I had that happen to one of the pt's I was caring for, smoking on O2. Being a bedside nurse for 30 yrs, my sense of humor is some kind of strange. After I got him squared away and decided we were not going to blow up, I've never laughed so hard in my life at that idiot. Ahhh, the crap I've seen, so glad I'm retired.
I think there is ICD-10 code for that now.
A few years back I was having dinner with my parents while we were watching the cycling. My parents liked to light candles on the table during the winter.
One day I noticed that a tissue had draped from its box into one of the candles. I looked to see if my parents were paying attention. They weren't.
So I helpfully informed them, "The tissue box is on fire."

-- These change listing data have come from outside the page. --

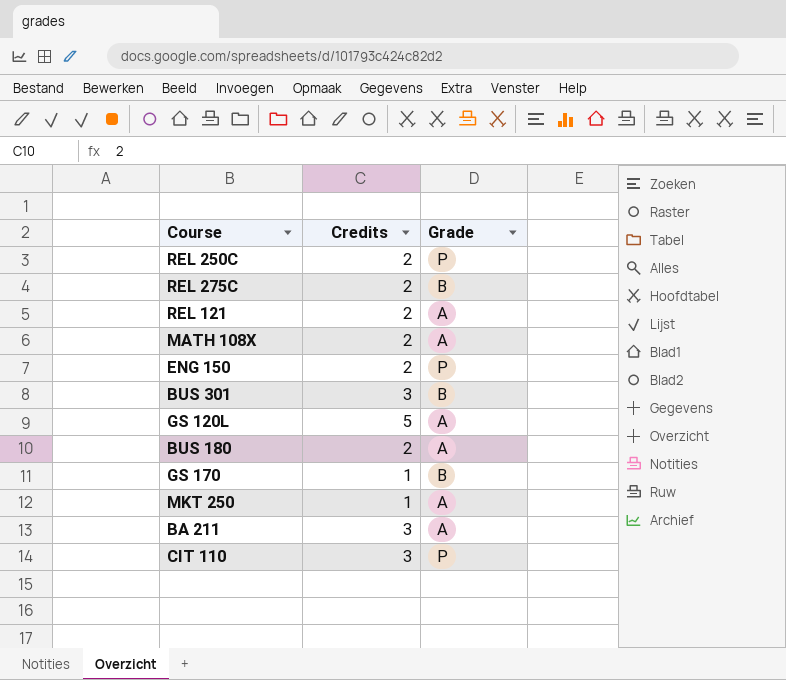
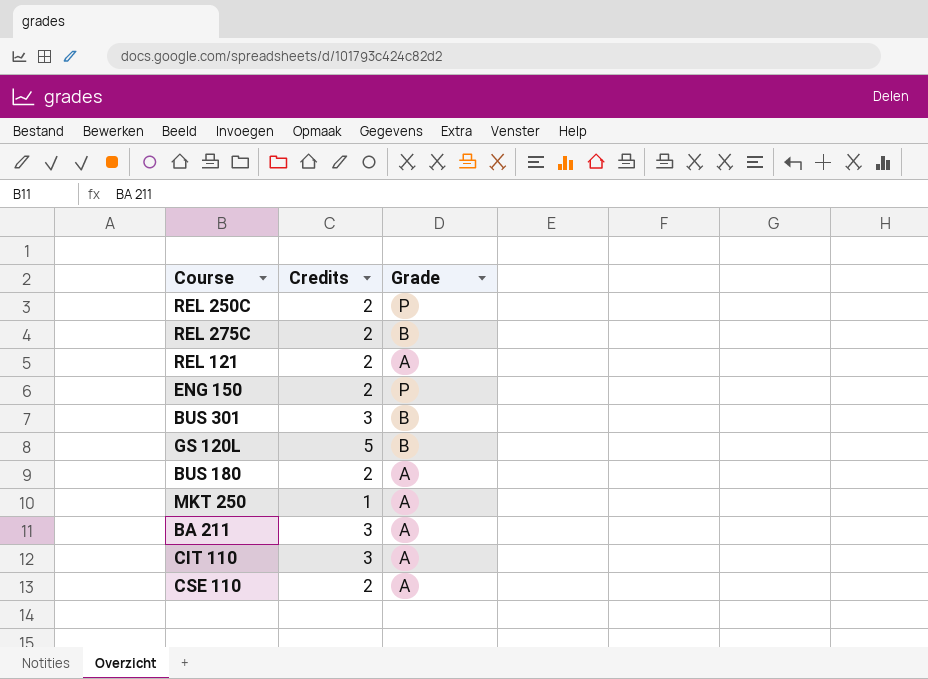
row MATH 108X: 2 | A -> none
row GS 170: 1 | B -> none
GS 120L | Grade: A -> B
CIT 110 | Grade: P -> A
row CSE 110: none -> 2 | A

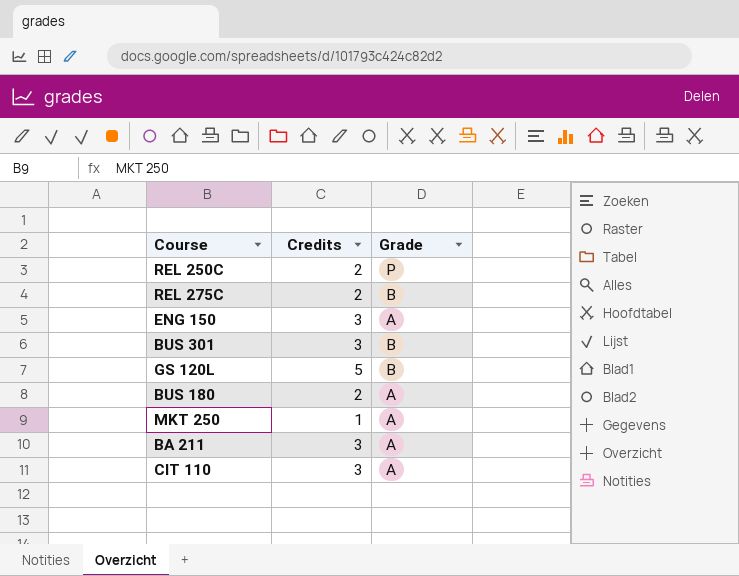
row REL 121: 2 | A -> none
row CSE 110: 2 | A -> none
ENG 150 | Credits: 2 -> 3
ENG 150 | Grade: P -> A

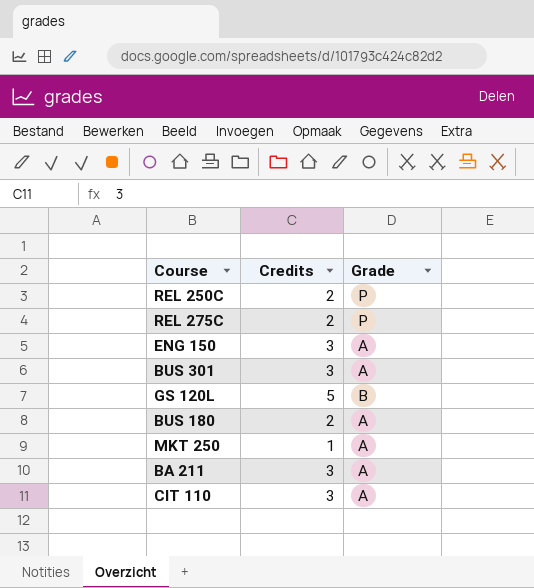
REL 275C | Grade: B -> P
BUS 301 | Grade: B -> A

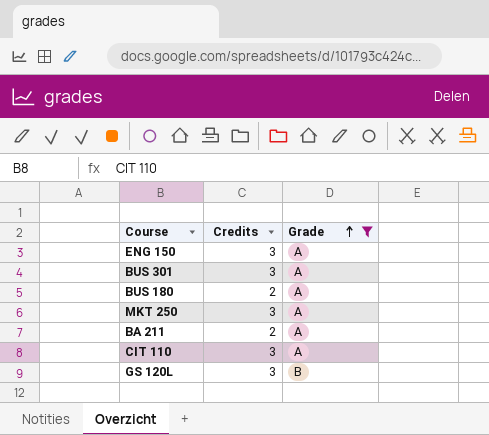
filter: none -> Grade != P
row order: none -> Grade ascending
MKT 250 | Credits: 1 -> 3
BA 211 | Credits: 3 -> 2
GS 120L | Credits: 5 -> 3

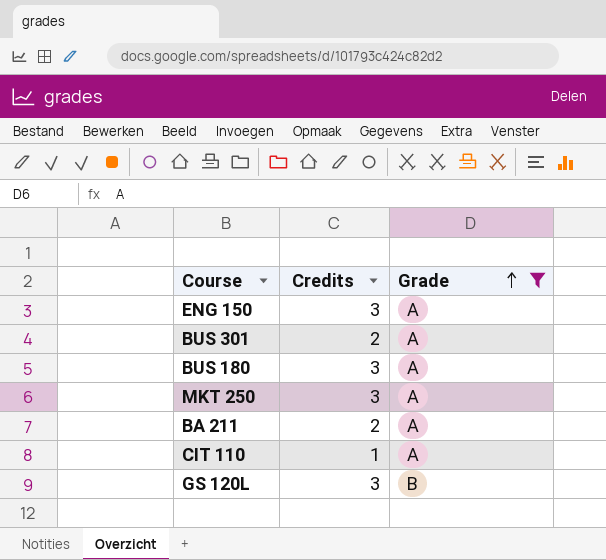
BUS 301 | Credits: 3 -> 2
BUS 180 | Credits: 2 -> 3
CIT 110 | Credits: 3 -> 1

At which point my Dad just about peed and rushed the box to the sink.
I wasn't too concerned at the time because 1) the first thing I did was check if there was anything flammable near the box (there wasn't, plus the table was glass), and 2) it's hard to make me panic or show any alarm of any kind, but my parents love to tell the story about how I'm so unflappable that I once casually mentioned that something was on fire like it was no big deal.
Some 30+ years ago the same incident happened on our floor except that the patient called on the intercom and yelled that he was on fire. We quickly contained the flames and he was left with a nasal cannula melted onto his moustache. You bring back buried memories from my nursing career. Thanks!
So wash she calling for nicotine replacement therapy orders?